Y al final del camino, aquí es donde nos vemos, sometiendo al metro patrón de los belgas el tamaño y las proporciones de nuestra democracia, nuestro Estado de derecho y nuestro código penal. Ese era el desenlace buscado y ansiado por el president a la fuga y sus asesores legales; y de él esperan, el uno y los otros, extraer el combustible dialéctico para sostener su lucha agónica. Puede parecernos un giro desairado, y sin duda lo es; pero antes de proceder a la ligera al repartimiento de culpas, y cargárselas todas al exgobernante felón, ese que utilizó las atribuciones que le conferían las leyes como representante del Estado para mejor vulnerar unas y tratar de dinamitar el otro, y que puso luego rumbo a donde consideró que tenía más opciones de enredar, quizá no esté de más reflexionar sobre si no pudieron encararse los acontecimientos de otro modo, que no pusiera el prestigio y el crédito de España en la balanza de un juez bruselense.

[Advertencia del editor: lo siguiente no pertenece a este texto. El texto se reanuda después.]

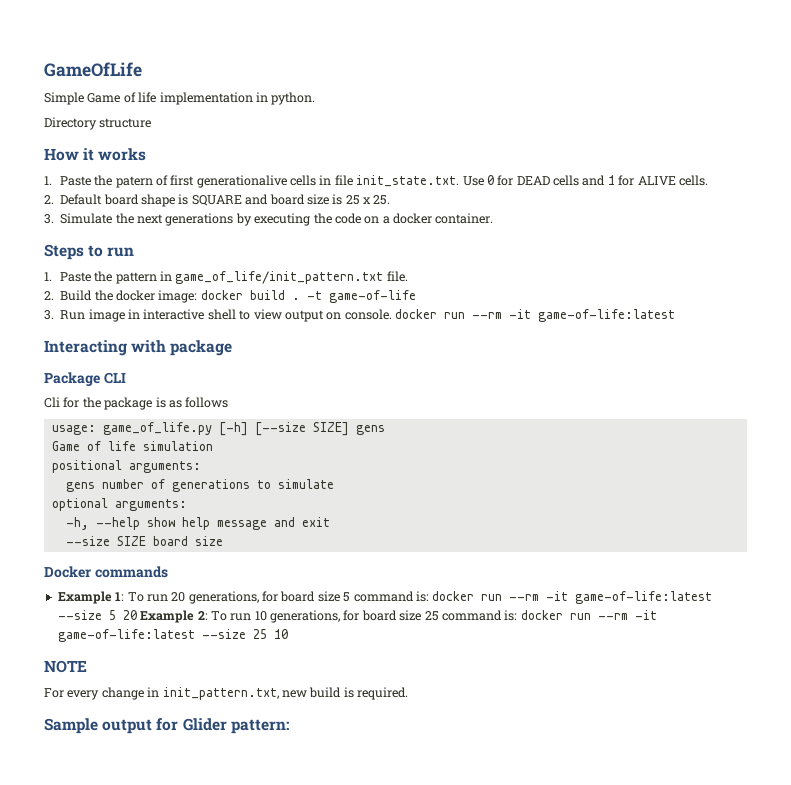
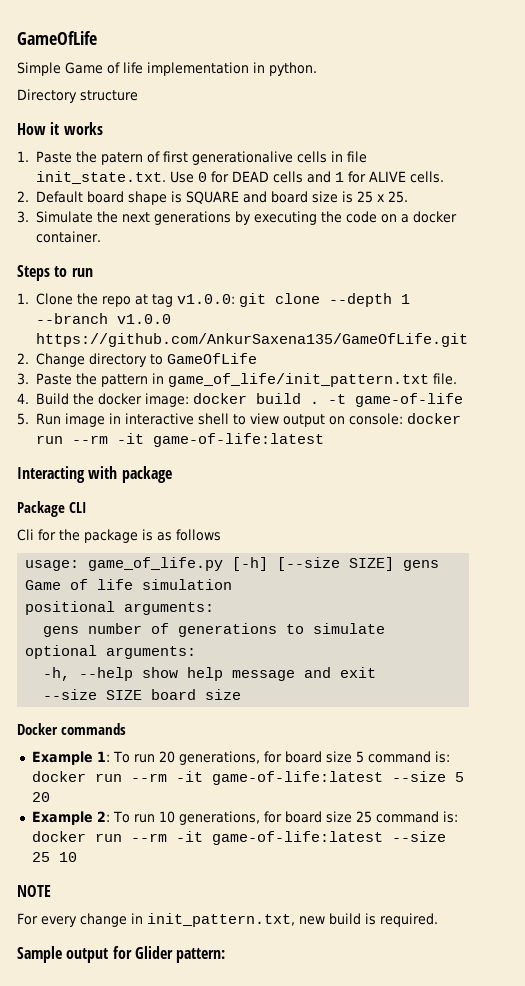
(52, 276) none -> [36,293,411,307] [36,313,172,324] [36,333,469,347] [17,353,258,367] [17,373,29,385] Clone the repo at tag v1.0.0: git clone --depth 1 --branch v1.0.0 https://github.com/AnkurSaxena135/GameOfLife.git // 2. Change directory to GameOfLife // 3.
[44,291,54,300] 2. -> [17,393,29,404] 4.
[44,310,54,320] 3. -> [17,413,29,425] 5.
[344,309,392,320] console. -> [349,413,404,425] console:
(137, 615) none -> (50, 797) //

Que personas sin coraje para arrostrar las consecuencias de sus actos busquen escabullirse es algo que difícilmente puede impedirse; sobre todo, si las mueve la ración suficiente de miedo y disponen de las ventajas procesales que el esquivo Puigdemont era consciente de tener a su alcance. Sin embargo, de haber sido otro el itinerario, con más y mejor y más inteligente acción intermedia por parte del gobierno español, el fugitivo presidencial habría llegado en peores condiciones a la encrucijada judicial en la que ha de ventilarse su futuro. Peores para sus propias expectativas personales y también para las que tiene de dañar la imagen internacional del país al que notoriamente aborrece.
Sea como fuere, ahí está y la fiscalía belga ya ha empezado a marcar las primeras distancias, discutiendo la procedencia en este supuesto de algún tipo penal imputado por la juez española. Ya es una enmienda y una tacha, que el independentismo y su cada día más estrafalario representante en Bruselas se ocuparán de vender como argumento legitimador de su causa y deslegitimador de las acciones y el carácter del Estado español. Ahora bien, lo que cuenta es que aun habiendo cuestionado esos tipos penales concretos el fiscal se muestra de acuerdo con la ejecución de la euroorden de detención, y que el plazo concedido a las defensas lo es para que aleguen contra esa postura, nada halagüeña. De su destreza, y de la predisposición de los jueces a atender sus argumentos, dependerá la solución del caso.
Quizá, al final, no importe tanto si Puigdemont sigue siendo una lata para los belgas o un recluso en Madrid bajo acusación rebajada en aplicación de la orden de entrega. Por una vía o por otra, su destino es la irrelevancia histórica, después de habernos infligido tantos, tan diversos y tan vanos dolores de cabeza.